Last Wednesday, in a surprising display of efficacy, the Student Government Association voted unanimously to support the Good Samaritan policy that is one of the most important issues being tossed around in the student governing system. This policy, which would protect students from disciplinary action in the event of an overdose or alcohol poisoning, is primarily being championed by the infamous Students for Sensible Drug Policy. Granted, the SGA’s decision to support the resolution does not necessarily translate into policy. It will take a decision by the University Senate to give the SGA’s resolution the spark of life it needs to be adopted by the university and Resident Life.

This is incontestably a policy the university and Resident Life should adopt without restraint. As Micah Daigle, the national field director for Students for Sensible Drug Policy, pointed out in his Feb. 15 guest column, (“Students for a sensible Good Samaritan policy”), “a 2006 study published in the International Journal of Drug Policy found that emergency calls doubled after Cornell University’s Good Samaritan policy was enacted in 2002 … [And] more than 90 U.S. schools” have already adopted similar Good Samaritan policies.

However, what many officials seem to fear is that students will abuse the policy. For example, is it possible that the growth in emergency calls at Cornell University was a result of a renewed sense of concern for safety among students? Or is it possible this growth in fact reflected a renewed sense of entitlement – a sense that students could abuse university and dorm policies more than before because the Good Samaritan policy would protect them from any sort of repercussions, other than perhaps a nasty hangover in the morning?

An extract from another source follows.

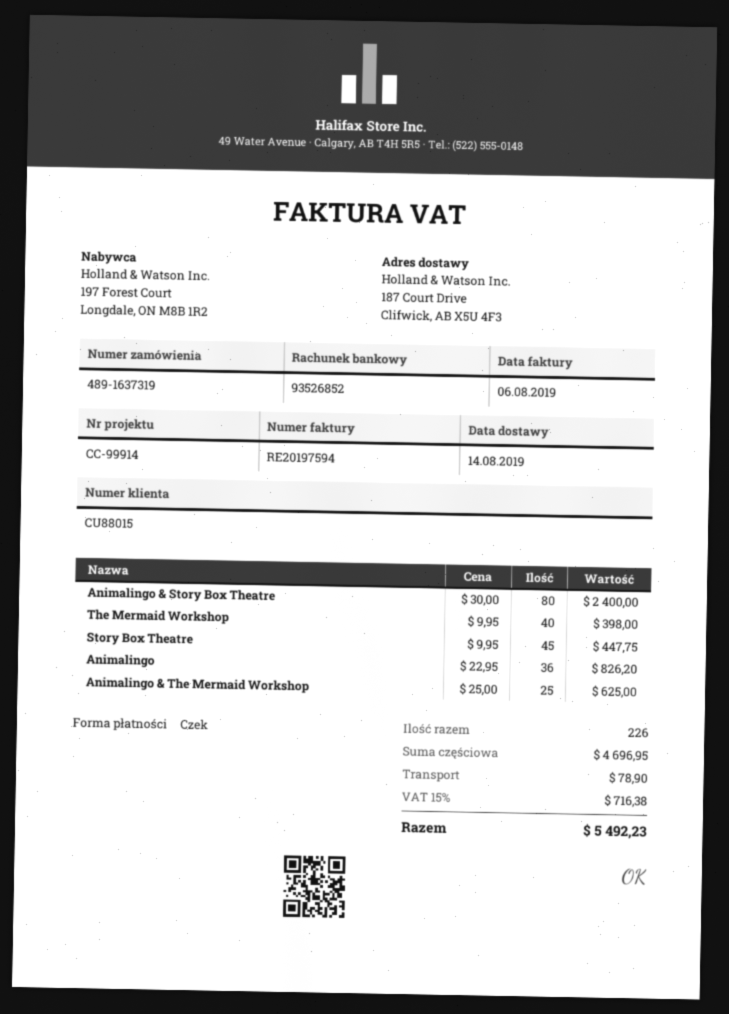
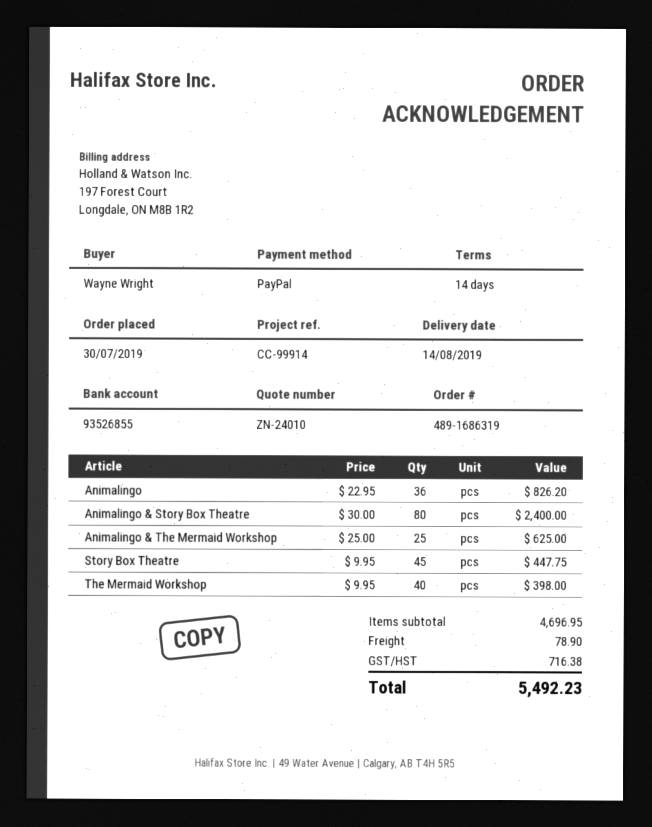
order number: 489-1637319 -> 489-1686319
payment method: cheque -> PayPal
bank account: 93526852 -> 93526855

To a certain degree, these concerns of abuse are warranted. Anyone who would argue otherwise has not spent two years working in the dorms. As a resident assistant, I have witnessed how many students will take any degree of freedom and completely abuse it. The university cannot be expected to “teach” students about responsible alcohol and drug use. That sense of responsibility and moderation should have been acquired long before college. Unfortunately, because our generation rewards excess and any lack of education, the majority of students will take the “freedoms” of college and utterly exploit them. If the university were to loosen its belt even a little by adopting the Good Samaritan policy (and it is a loosening), then students cannot be trusted to not take advantage of that. Daigle said it himself – “Students party, whether we like it or not.”

People should be a little less concerned with the policy (which will, eventually, be adopted) and a little more concerned with the language being tossed around concerning it. For example, previous columns have stated that by not adopting it, university officials are “needlessly” throwing away student lives and are, in some way, responsible for the cowardice of students too concerned about disciplinary action and not concerned enough for the lives of their friends. This blatant selfishness is not a fault of the officials, but a fault of the students. A new policy cannot change the self-motivated interests of certain students. It will just help them sleep better, knowing they would not have had to gamble with death because they were too worried about their own interests and less concerned with those of their incapacitated friend.

And what details will be included in the Good Samaritan policy? As one commentator on The Diamondback website asked, what is to prevent police from pursuing disciplinary action? What are the boundaries that will be covered by the policy? Will a student on Fraternity Row be covered? What about the fraternity satellite houses? These students may not have to worry about disciplinary action from Resident Life, but they can currently face punishment from the Code of Student Conduct. Dartmouth College faced this dilemma in 2006 after an off-campus sorority blunder.

While it would be foolish to disregard the Good Samaritan policy, it would be equally foolish to not consider the entire issue. The university should do everything it can to protect its students, but students, in turn, should evaluate their actions before crucifying officials.